International FTD Conference Emphasizes Importance of Collaborative FTD Research



Throughout the week, Alzforum is publishing a summation of this year’s International Conference on Frontotemporal Dementias in a five-part series of articles emphasizing the importance of collaboration between FTD researchers around the world. 

The International Society for Frontotemporal Dementias virtually convened the 12th International Conference on FTD on March 3-5.  

Alzforum’s first installment of its conference coverage series highlighted both the Genetic FTD Initiative (GENFI), located in Europe and Eastern Canada, and ALLFTD in North America as leading longitudinal cohort studies paving the way in charting the clinical progression of FTD. 

Johnathan Rohrer of the University of College London, who initiated GENFI, is one of the first researchers to realize that multicenter, international collaborations were the best way to properly investigate FTD, the article said. Rohrer was one of AFTD’s FTD Biomarkers Initiative grant recipients in 2016.  
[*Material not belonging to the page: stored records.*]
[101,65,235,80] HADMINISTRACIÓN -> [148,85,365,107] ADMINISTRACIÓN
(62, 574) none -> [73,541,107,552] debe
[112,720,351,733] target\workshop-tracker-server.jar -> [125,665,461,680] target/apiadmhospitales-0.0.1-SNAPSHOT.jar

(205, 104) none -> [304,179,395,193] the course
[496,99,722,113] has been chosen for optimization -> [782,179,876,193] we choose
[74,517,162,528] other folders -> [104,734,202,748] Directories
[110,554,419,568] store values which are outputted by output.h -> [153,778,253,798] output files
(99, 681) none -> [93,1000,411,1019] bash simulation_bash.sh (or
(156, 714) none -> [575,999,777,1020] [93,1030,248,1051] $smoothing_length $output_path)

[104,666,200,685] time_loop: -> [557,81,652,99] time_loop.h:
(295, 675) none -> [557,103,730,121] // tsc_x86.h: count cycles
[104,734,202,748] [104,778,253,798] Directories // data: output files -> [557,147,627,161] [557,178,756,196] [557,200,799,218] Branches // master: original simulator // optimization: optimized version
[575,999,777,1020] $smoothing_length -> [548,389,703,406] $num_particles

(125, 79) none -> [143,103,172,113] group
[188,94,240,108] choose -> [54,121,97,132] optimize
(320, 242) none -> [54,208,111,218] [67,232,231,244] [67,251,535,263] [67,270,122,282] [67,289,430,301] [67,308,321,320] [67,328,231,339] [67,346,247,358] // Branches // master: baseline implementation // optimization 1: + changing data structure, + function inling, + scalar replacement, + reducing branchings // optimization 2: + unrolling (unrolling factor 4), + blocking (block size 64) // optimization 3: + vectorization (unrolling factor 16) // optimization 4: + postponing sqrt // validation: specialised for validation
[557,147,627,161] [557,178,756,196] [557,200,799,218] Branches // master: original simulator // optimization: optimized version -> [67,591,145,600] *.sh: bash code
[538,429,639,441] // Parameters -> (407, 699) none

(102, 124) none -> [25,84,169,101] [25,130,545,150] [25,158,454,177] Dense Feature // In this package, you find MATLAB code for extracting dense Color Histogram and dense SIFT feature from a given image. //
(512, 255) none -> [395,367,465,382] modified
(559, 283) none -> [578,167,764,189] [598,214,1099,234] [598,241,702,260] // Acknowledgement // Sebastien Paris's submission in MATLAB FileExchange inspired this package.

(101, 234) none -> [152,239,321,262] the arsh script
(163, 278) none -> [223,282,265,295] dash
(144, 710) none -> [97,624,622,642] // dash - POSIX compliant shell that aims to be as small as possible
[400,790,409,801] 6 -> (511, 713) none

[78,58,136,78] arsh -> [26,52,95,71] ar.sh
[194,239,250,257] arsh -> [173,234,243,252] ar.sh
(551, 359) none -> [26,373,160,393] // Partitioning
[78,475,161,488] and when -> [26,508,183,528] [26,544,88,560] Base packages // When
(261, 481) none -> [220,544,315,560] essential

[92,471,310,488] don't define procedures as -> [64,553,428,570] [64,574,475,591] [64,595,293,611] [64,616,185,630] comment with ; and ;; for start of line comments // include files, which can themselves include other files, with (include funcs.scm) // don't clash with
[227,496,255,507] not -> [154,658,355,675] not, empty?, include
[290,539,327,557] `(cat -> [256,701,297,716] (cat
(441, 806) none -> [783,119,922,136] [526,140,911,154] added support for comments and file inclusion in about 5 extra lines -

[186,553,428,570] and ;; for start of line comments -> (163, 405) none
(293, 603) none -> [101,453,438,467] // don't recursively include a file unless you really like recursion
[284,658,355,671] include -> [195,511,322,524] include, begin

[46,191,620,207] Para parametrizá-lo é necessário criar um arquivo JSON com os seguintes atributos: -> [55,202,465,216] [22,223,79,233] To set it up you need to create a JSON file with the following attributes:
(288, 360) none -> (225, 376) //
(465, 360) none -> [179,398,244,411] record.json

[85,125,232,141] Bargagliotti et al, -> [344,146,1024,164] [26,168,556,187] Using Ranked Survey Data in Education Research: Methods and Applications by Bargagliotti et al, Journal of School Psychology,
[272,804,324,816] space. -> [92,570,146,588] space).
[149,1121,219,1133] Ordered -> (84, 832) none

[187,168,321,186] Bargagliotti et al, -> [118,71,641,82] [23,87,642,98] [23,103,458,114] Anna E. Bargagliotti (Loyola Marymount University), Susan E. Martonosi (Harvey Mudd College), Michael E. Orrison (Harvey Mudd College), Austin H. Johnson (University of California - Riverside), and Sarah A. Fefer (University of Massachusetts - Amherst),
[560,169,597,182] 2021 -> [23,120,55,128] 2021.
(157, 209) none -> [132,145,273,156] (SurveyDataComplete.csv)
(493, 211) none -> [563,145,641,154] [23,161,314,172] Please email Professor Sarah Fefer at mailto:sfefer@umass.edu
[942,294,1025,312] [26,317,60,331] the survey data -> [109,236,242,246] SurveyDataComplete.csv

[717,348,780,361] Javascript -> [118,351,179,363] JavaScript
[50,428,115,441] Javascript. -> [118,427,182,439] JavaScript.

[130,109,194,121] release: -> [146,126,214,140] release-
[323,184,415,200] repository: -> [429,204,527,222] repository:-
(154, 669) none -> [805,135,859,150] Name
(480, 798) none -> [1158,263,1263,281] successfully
Notable FTD studies highlighted in the article included GENFI’s comprehensive study that tracked the progression of behavioral and neuropsychiatric symptoms of more than 230 people with different genetic forms of the disease. Barbara Borroni of the University of Brescia in Italy led the study; Dr. Borroni received the inaugural Treat FTD Fund award in 2018.  

The International Conference on Frontotemporal Dementias is the premier venue for the synthesis, exchange, and dissemination of research on FTD, where experts from diverse backgrounds and disciplines share recent discoveries, insights, and opinions.